We still don’t know enough about the virus or about how immunity develops after infection to say much about how this might work. Thus far it seems rare enough not to be alarmed about. And most scientists seem to think errors more likely explain why some recovered patients are testing positive.
A big question scientists are trying to answer is whether coronavirus peaks during the winter and ebbs during the summer, like the flu. If there’s a seasonal aspect to the virus, then it also means we have to plan for levels of infection in the Northern Hemisphere to rise rapidly as autumn sets in.

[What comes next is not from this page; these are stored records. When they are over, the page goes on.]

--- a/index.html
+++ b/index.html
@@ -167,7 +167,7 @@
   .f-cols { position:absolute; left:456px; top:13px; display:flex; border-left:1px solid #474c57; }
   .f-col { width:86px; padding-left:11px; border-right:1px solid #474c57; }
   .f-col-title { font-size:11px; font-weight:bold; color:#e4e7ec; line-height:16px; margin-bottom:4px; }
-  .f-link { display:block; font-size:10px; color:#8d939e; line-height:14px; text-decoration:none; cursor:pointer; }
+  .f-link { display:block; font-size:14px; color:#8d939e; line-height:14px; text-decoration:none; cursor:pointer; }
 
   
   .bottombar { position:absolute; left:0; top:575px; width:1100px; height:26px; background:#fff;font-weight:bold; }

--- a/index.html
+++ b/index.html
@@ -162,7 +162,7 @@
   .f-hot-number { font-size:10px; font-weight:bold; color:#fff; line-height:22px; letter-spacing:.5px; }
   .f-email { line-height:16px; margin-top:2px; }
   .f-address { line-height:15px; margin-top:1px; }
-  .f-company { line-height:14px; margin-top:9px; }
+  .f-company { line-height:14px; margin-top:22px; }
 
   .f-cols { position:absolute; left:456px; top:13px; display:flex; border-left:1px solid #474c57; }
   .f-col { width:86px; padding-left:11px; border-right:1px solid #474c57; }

The answer is unclear. A new study that hasn’t been peer-reviewed yet suggests that 95% of positive cases globally have thus far occurred between -2 and 10 °C, which could indicate greater transmission in cooler climates.
The prospect of seasonality is already influencing how some countries are approaching the problem. The UK’s maligned former strategy to encourage herd immunity assumed in part that the country needed to plan for keeping its health-care system from being overwhelmed by peak caseloads in winter.

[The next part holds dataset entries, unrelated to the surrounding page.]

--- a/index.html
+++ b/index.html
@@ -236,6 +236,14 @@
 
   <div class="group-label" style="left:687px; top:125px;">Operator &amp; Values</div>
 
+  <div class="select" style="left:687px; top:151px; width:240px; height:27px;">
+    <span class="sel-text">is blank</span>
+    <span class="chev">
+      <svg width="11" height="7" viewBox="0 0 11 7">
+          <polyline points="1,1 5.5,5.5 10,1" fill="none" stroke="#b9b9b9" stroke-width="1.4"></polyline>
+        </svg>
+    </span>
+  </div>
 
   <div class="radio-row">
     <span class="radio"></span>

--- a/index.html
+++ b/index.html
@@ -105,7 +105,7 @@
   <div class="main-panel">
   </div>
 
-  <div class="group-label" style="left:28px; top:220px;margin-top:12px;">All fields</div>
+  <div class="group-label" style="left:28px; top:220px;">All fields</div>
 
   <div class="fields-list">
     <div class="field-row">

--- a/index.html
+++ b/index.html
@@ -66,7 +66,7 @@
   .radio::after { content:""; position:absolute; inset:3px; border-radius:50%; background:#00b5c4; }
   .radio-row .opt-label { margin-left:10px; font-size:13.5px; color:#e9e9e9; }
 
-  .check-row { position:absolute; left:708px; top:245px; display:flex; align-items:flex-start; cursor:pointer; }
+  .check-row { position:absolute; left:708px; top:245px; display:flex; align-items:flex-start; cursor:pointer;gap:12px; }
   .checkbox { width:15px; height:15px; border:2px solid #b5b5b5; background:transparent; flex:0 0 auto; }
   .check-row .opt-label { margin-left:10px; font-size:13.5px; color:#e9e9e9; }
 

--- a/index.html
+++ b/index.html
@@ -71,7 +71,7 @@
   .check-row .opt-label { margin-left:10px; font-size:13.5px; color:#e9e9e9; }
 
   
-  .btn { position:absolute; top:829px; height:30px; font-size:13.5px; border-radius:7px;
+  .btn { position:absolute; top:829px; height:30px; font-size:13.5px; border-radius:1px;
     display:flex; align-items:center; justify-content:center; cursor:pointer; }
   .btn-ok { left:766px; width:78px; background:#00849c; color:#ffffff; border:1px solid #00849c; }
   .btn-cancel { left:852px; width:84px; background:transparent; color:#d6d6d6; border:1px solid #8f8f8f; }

Yet so many different variables can influence transmission. We’ve only known about the virus for a few months and have yet to actually observe what will happen as the seasons change. The virus may just barrel through the summer unimpeded, or it may exhibit stranger behavior in the winter. We need more data to make strong predictions.
The answer depends on the study you read. A recent study by German scientists suggests that people who test positive are most contagious before they’ve started exhibiting symptoms and during the first week that symptoms show up. Symptoms can appear anywhere between two and 14 days after infection. On the plus side, the same study shows that after about eight to 10 days of symptoms, patients were no longer infectious. This seems to show that though the disease is pretty contagious at the onset, the body gets rid of the virus quickly once antibody production turns on (which is typically within six to 12 days).

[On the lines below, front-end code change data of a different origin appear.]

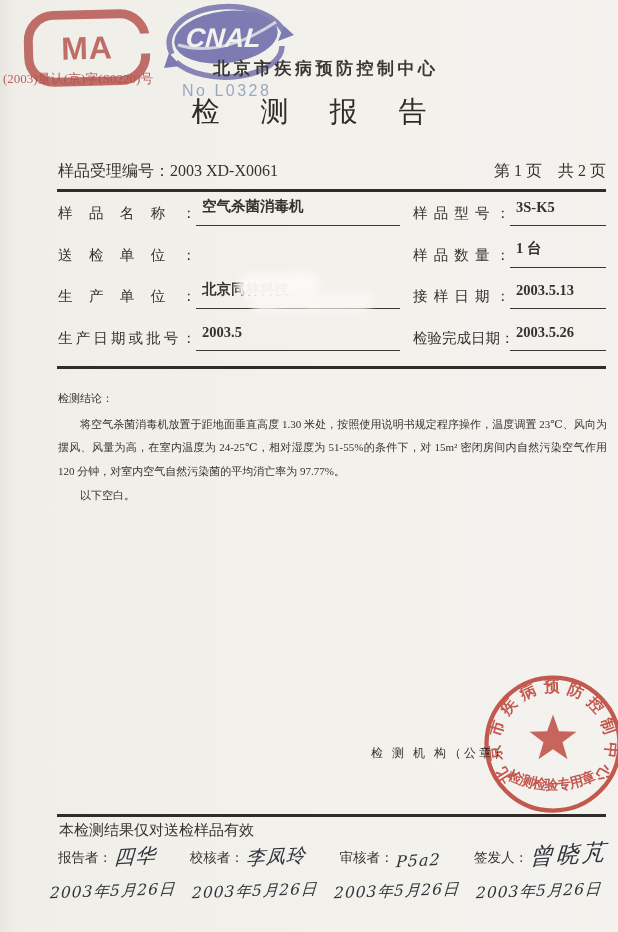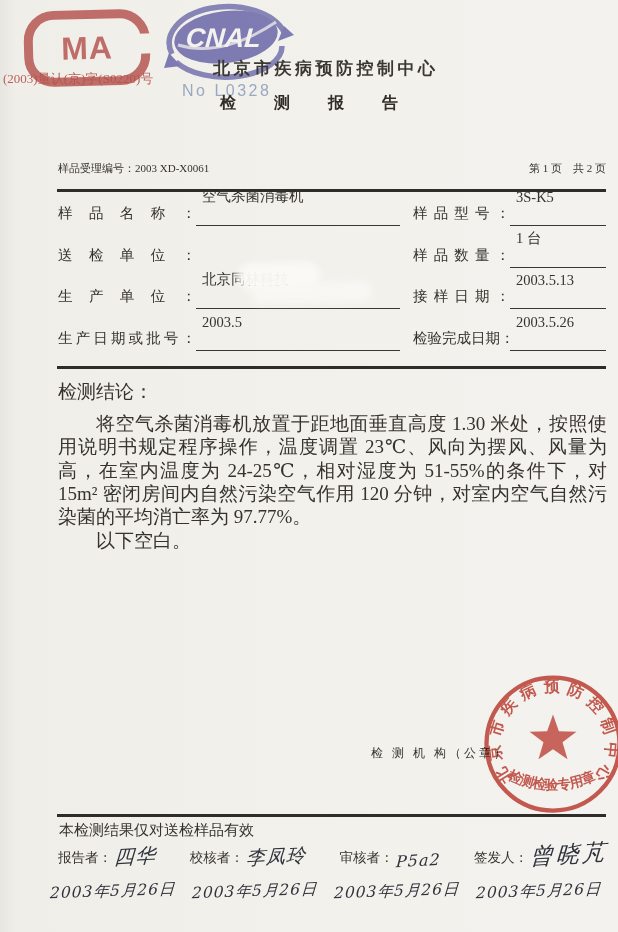--- a/index.html
+++ b/index.html
@@ -20,8 +20,8 @@
   .org-name{position:absolute;left:213px;top:57px;font-size:17px;font-weight:600;letter-spacing:3.5px;color:#3b3833;white-space:nowrap;}
   .doc-no{position:absolute;left:182px;top:82px;font-family:"Liberation Sans",sans-serif;
     font-size:16px;color:#9aa8c2;letter-spacing:2.5px;}
-  .report-title{position:absolute;left:0;right:0;top:93px;text-align:center;font-size:16px;
-    font-weight:bold;letter-spacing:17px;text-indent:17px;color:#302d28;}
+  .report-title{position:absolute;left:0;right:0;top:93px;text-align:center;font-size:28px;
+    font-weight:normal;letter-spacing:17px;text-indent:17px;color:#302d28;}
   
   .meta{position:absolute;left:58px;top:161px;width:548px;display:flex;justify-content:space-between;font-size:11px;}
   .rule{position:absolute;left:57px;width:549px;height:2.5px;background:#2f2d29;}

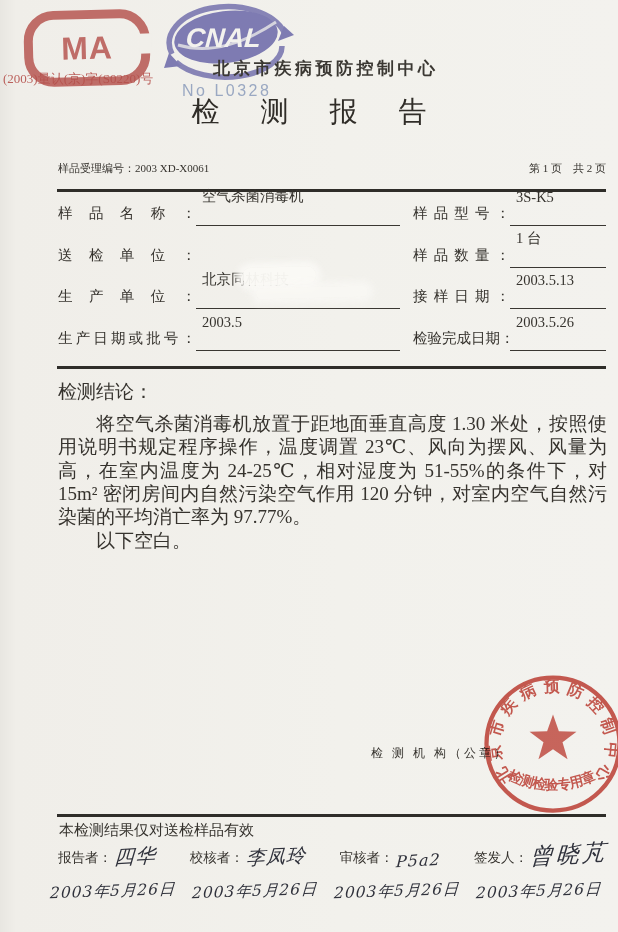--- a/index.html
+++ b/index.html
@@ -23,7 +23,7 @@
   .report-title{position:absolute;left:0;right:0;top:93px;text-align:center;font-size:28px;
     font-weight:normal;letter-spacing:17px;text-indent:17px;color:#302d28;}
   
-  .meta{position:absolute;left:58px;top:161px;width:548px;display:flex;justify-content:space-between;font-size:11px;}
+  .meta{position:absolute;left:58px;top:161px;width:548px;display:flex;justify-content:space-between;font-size:16px;}
   .rule{position:absolute;left:57px;width:549px;height:2.5px;background:#2f2d29;}
   .rule-1{top:189px;} .rule-2{top:366px;} .rule-3{top:814px;}
   

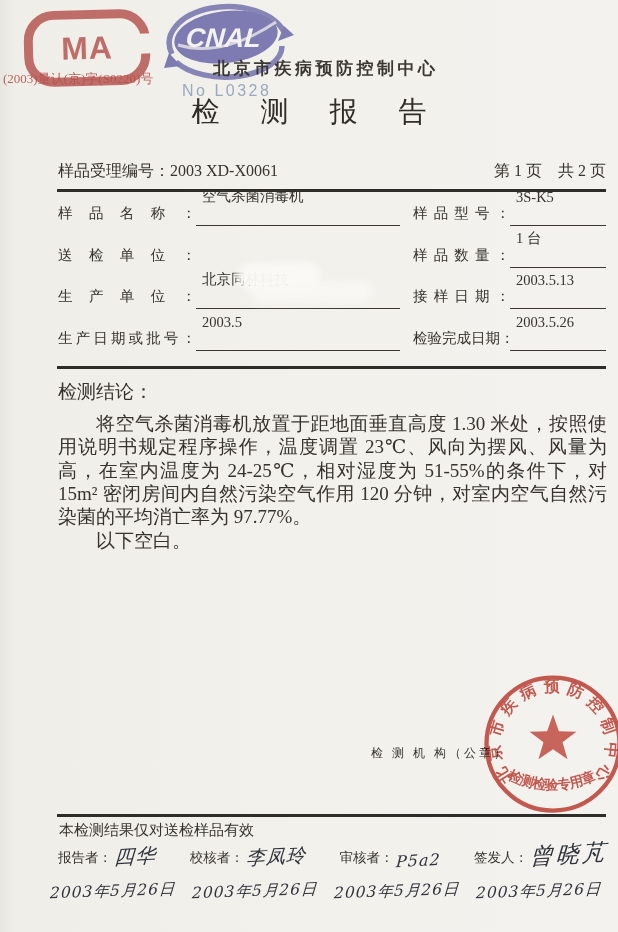--- a/index.html
+++ b/index.html
@@ -35,7 +35,7 @@
     text-align:justify;text-align-last:justify;-moz-text-align-last:justify;padding-bottom:3px;}
   .left .flabel{width:138px;} .right .flabel{width:97px;}
   .fvalue{position:relative;flex:1;font-size:14.5px;border-bottom:1.6px solid #3a3732;
-    padding:0 2px 19px 6px;white-space:nowrap;}
+    padding:0 2px 9px 6px;white-space:nowrap;font-weight:bold;}
   .smear{position:absolute;height:18px;background:rgba(250,249,245,.96);border-radius:9px;
     box-shadow:0 0 6px 5px rgba(250,249,245,.93);transform:rotate(-1.5deg);}
   .smear.s2{left:62px;top:-3px;width:96px;}

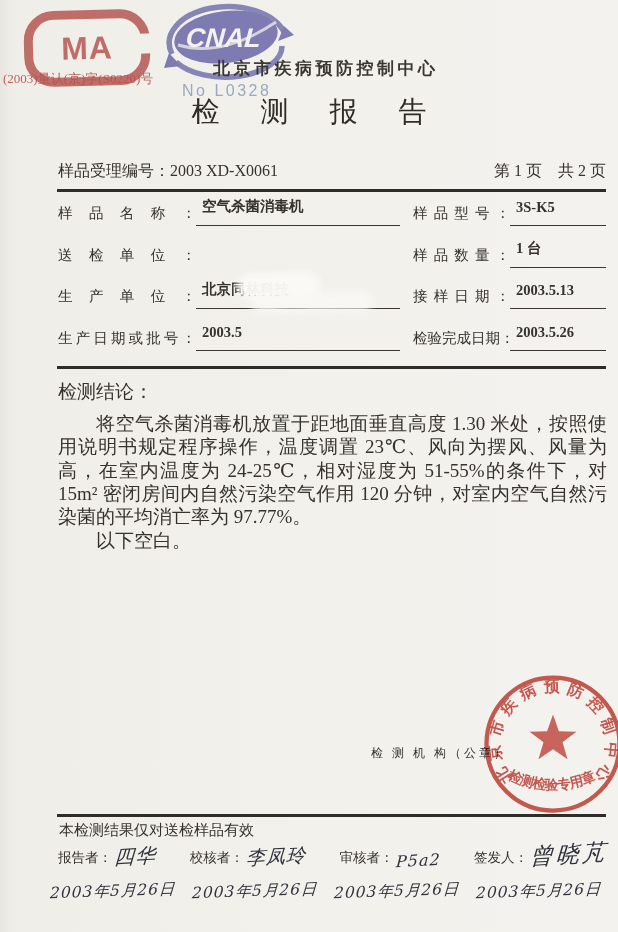--- a/index.html
+++ b/index.html
@@ -42,7 +42,7 @@
   .smear.s3a{left:46px;top:-3px;width:74px;}
   .smear.s3b{left:60px;top:17px;width:112px;height:11px;opacity:.8;}
   
-  .conclusion{position:absolute;left:58px;top:379px;width:549px;font-size:19px;}
+  .conclusion{position:absolute;left:58px;top:391px;width:549px;font-size:11px;}
   .conclusion-heading{margin:0 0 7px 0;}
   .conclusion-body{margin:0;text-indent:2em;line-height:23.3px;text-align:justify;}
   .end-note{margin:1px 0 0 0;text-indent:2em;line-height:23px;}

Yet another study, however, suggests the virus can endure in the body for a median of 20 days after infection, and as long as 37 days in some cases.
The rule of thumb being promoted so far is to remain quarantined for 14 days from the moment you develop symptoms.
One of the biggest concerns facing health-care systems down the road is the availability of medical ventilators for hospitalized patients. Covid-19 is a respiratory disease, and for those severely affected, it's critical to be able to provide oxygen or mechanical help with breathing. The US has only 160,000 ventilators available at the moment—a fraction of what we may need if the virus hits harder. Current business models are just not designed to incentivize this level of manufacturing, though there are efforts to change that right now.
But by far, the biggest immediate need is testing kits. “We have a simple message for all countries: test, test, test,” WHO director general Tedros Adhanom Ghebreyesus said in a press briefing Monday. Unfortunately, the US simply hasn’t been testing enough people, and it’s almost a certainty there are many more infections than cases that have been confirmed. Production is ramping up now thanks to new efforts by private and academic labs, but might be too late.
Down the road, we’ll also need to figure out how to scale up manufacturing of antiviral treatments or even a viable vaccine.